Yao Bao Z, Li Liang, Jiang Ming, Wang Jie, Zhang Jun
Department of General Surgery, the Second People's Hospital of HeFei, Anhui Medical University Affiliated HeFei Hospital, HeFei, AnHui Province, China.
Medicine (Baltimore). 2018 Jan;97(2):e9604. doi: 10.1097/MD.0000000000009604.
Gallstone disease is commonly worldwide and safely treated by laparoscopic cholecystectomy. Chylous ascites is a rare but serious complication of many abdominal operations.

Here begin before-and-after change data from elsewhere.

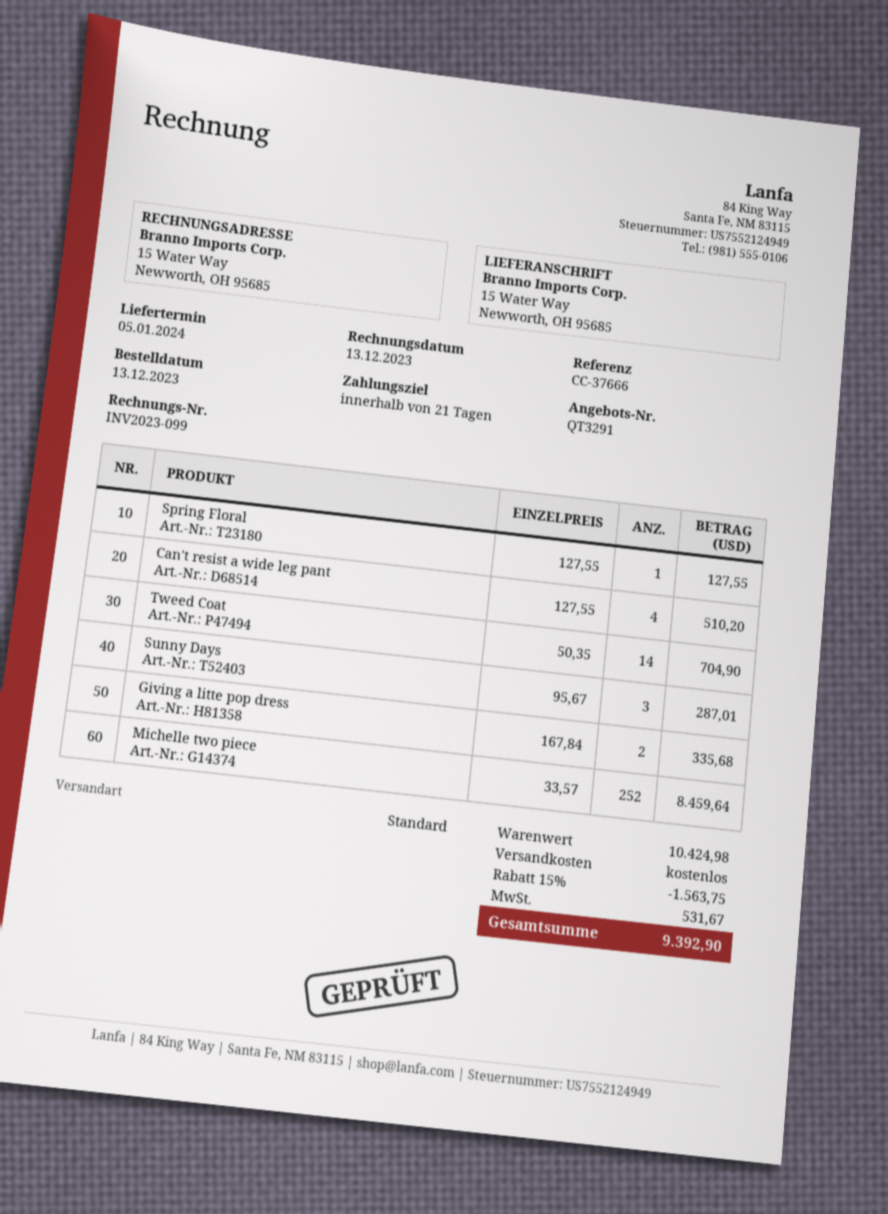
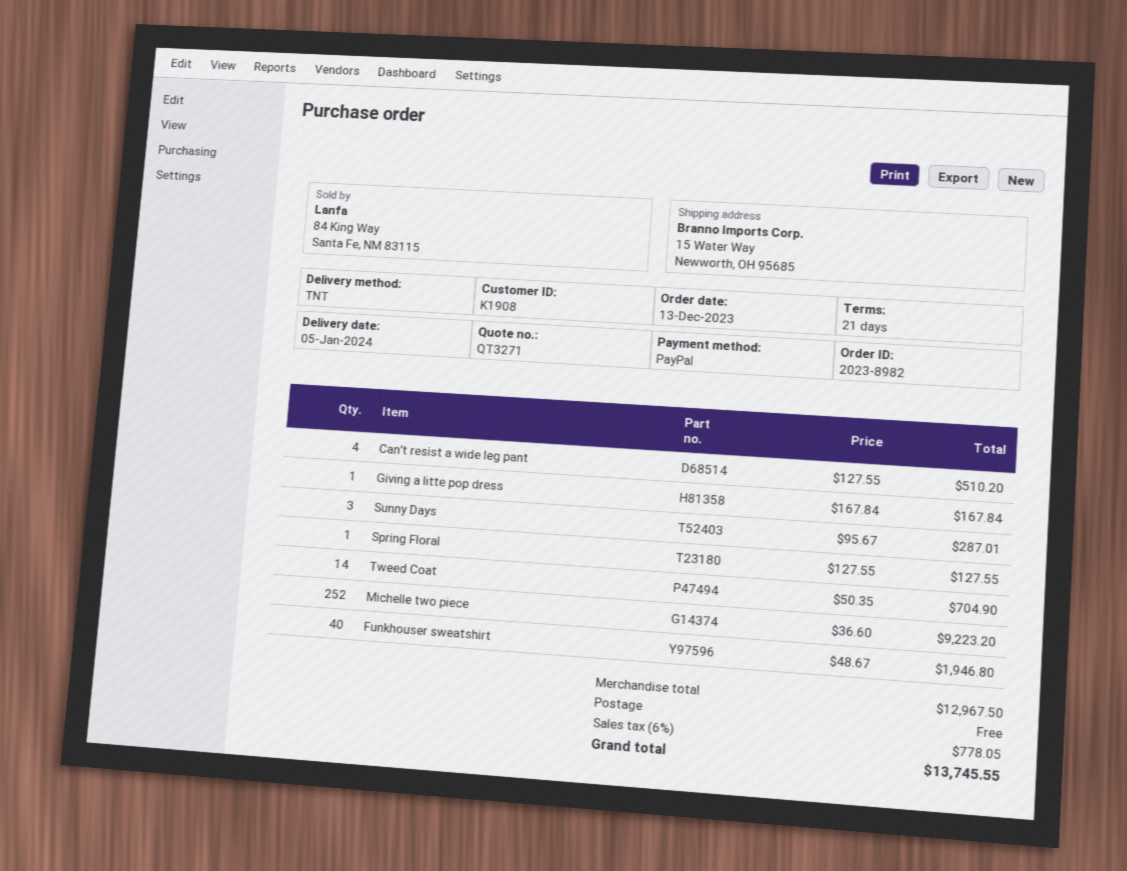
quote number: QT3291 -> QT3271
shipping method: standard -> TNT
Giving a litte pop dress: 2 x 167.84 = 335.68 -> 1 x 167.84 = 167.84
Michelle two piece: 252 x 33.57 = 8459.64 -> 252 x 36.60 = 9223.20
Funkhouser sweatshirt: none -> 40 x 48.67 = 1946.80
subtotal: 10424.98 -> 12967.50
discount: 15% = 1563.75 -> none
tax: 531.67 -> 778.05
total: 9392.90 -> 13745.55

We present a rare case of refractory chyle leakage post-LC for acute cholecystitis that is successfully treated in a 40-year-old man, and review current literature on the prevalence, diagnosis, and management of this complication.

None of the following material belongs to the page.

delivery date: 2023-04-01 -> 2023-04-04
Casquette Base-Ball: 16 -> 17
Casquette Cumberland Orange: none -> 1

Refractory chyle leakage post-LC, a rare but serious complication after laparoscopic cholecystectomy.
Conservative treatment was given initially; however, the outcome was frustrating. Surgical intervention was given without further delay.
After the reoperation, conservative treatment was still maintained. After nearly 8 months of treatment, the patient recovered and then was discharged.
This case represents a previously unreported complication of refractory and high flow chyle leakage after laparoscopic cholecystectomy, which did not improve alter conservative management with dietary changes and other measures. So we suggest that surgical intervention should be given for refractory cases without further delay. It can not only shorten the disease progression, but also alleviate the sufferings of the patient.
胆结石疾病在全球范围内普遍存在,通常可通过腹腔镜胆囊切除术安全治疗。乳糜性腹水是许多腹部手术罕见但严重的并发症。
我们报告一例40岁男性急性胆囊炎行腹腔镜胆囊切除术后发生难治性乳糜漏的罕见病例,并回顾当前关于该并发症的患病率、诊断和管理的文献。
腹腔镜胆囊切除术后难治性乳糜漏,这是腹腔镜胆囊切除术后一种罕见但严重的并发症。
最初给予保守治疗;然而,结果令人沮丧。未再延迟,立即进行了手术干预。
再次手术后,仍维持保守治疗。经过近8个月的治疗,患者康复并出院。
该病例代表了腹腔镜胆囊切除术后一种先前未报道的难治性高流量乳糜漏并发症,经饮食改变和其他措施的保守治疗后并未改善。因此,我们建议对于难治性病例应立即进行手术干预。这不仅可以缩短病程,还能减轻患者的痛苦。